There has been immense progress recently in the visual quality of Stable Diffusion-based Super Resolution (SD-SR). However, deploying large diffusion models on computationally restricted devices such as mobile phones remains impractical due to the large model size and high latency. This is compounded for SR as it often operates at high res (e.g. 4Kx3K). In this work, we introduce Edge-SD-SR, the first parameter efficient and low latency diffusion model for image super-resolution. Edge-SD-SR consists of ~169M parameters, including UNet, encoder and decoder, and has a complexity of only ~142 GFLOPs. To maintain a high visual quality on such low compute budget, we introduce a number of training strategies: (i) A novel conditioning mechanism on the low resolution input, coined bidirectional conditioning, which tailors the SD model for the SR task. (ii) Joint training of the UNet and encoder, while decoupling the encodings of the HR and LR images and using a dedicated schedule. (iii) Finetuning the decoder using the UNet's output to directly tailor the decoder to the latents obtained at inference time. Edge-SD-SR runs efficiently on device, e.g. it can upscale a 128x128 patch to 512x512 in 38 msec while running on a Samsung S24 DSP, and of a 512x512 to 2048x2048 (requiring 25 model evaluations) in just ~1.1 sec. Furthermore, we show that Edge-SD-SR matches or even outperforms state-of-the-art SR approaches on the most established SR benchmarks.

Paper Structure

This paper contains 24 sections, 8 equations, 5 figures, 3 tables.

Figures (5)

  • Figure 1: Results of $4\times$ upsampling with (a) interpolation, (b) our architecture with the standard training approach (c) our architecture with our training approach. Images are best seen in a display and zoomed in. Samples taken from DIV2K-RealESRGAN dataset.

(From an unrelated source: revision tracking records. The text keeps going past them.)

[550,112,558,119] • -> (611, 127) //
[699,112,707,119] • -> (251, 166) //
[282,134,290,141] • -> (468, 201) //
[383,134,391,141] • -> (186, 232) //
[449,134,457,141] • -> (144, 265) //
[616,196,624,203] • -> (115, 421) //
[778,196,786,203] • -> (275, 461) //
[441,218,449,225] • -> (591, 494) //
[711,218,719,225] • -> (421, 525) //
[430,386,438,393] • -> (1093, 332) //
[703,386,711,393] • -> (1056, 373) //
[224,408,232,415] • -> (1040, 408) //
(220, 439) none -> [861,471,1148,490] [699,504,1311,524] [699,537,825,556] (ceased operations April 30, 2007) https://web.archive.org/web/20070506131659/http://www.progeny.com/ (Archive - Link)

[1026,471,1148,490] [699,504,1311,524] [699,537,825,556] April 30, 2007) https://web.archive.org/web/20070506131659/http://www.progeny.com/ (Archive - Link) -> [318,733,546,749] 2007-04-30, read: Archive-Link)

  • Figure 2: Qualitative results. (a) input LR, (b) StableSR 200-steps (c) Resshift 15-Steps (d) Ours 1-step (e) ground truth. Samples are taken from DRealSR dataset. The images are best seen in a display and zoomed in. ResShift and StableSR include $173M$ and $1043M$ parameters and both require $> 2,000$ GFLOPs to process a $128\times128$ patch, respectively. Our model includes only 169M parameters and requires only 142 GFLOPs. Despite being hugely cost and parameter-efficient, our method works competitively with the larger baselines.

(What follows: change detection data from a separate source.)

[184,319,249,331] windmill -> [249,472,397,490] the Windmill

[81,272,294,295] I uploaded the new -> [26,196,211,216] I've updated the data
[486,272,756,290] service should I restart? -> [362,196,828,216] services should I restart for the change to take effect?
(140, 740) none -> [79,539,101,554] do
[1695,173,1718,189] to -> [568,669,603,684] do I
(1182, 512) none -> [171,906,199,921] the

  • Figure 3: Overview of bidirectional conditioning for training. We use different encoders for HR and LR, where $E_{HR}$ is frozen. We use the LR embeddings to condition the Gaussian mean and variance. The U-Net takes only $\mathbf{z}_t$ as input and is trained jointly with the encoder.

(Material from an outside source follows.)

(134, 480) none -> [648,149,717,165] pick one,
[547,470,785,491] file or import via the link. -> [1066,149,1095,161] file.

  • Figure 4: Qualitative results on samples from the DIV2K-RealESRGAN dataset. (a) input LR, (b) StableSR 200-steps (c) Resshift 15-Steps (d) Ours 1-step (e) ground truth. ResShift and StableSR include $173M$ and $1043M$ parameters and both require $> 2,000$ GFLOPs to process a $128\times128$ patch, resp. Ours includes only 169M parameters and requires 142 GFLOPs. Despite being hugely cost and parameter-efficient, our method works competitively with the larger baselines.
  • Figure 5: Qualitative results on samples from the RealSR and DRealSR datasets capturing real camera degradations. (a) input LR, (b) StableSR 200-steps (c) Resshift 15-Steps (d) Ours 1-step (e) ground truth. ResShift and StableSR include $173M$ and $1043M$ parameters and both require $> 2,000$ GFLOPs to process a $128\times128$ patch, resp. Ours includes only 169M parameters and requires 142 GFLOPs. Despite being hugely cost and parameter-efficient, our method works competitively with the larger baselines.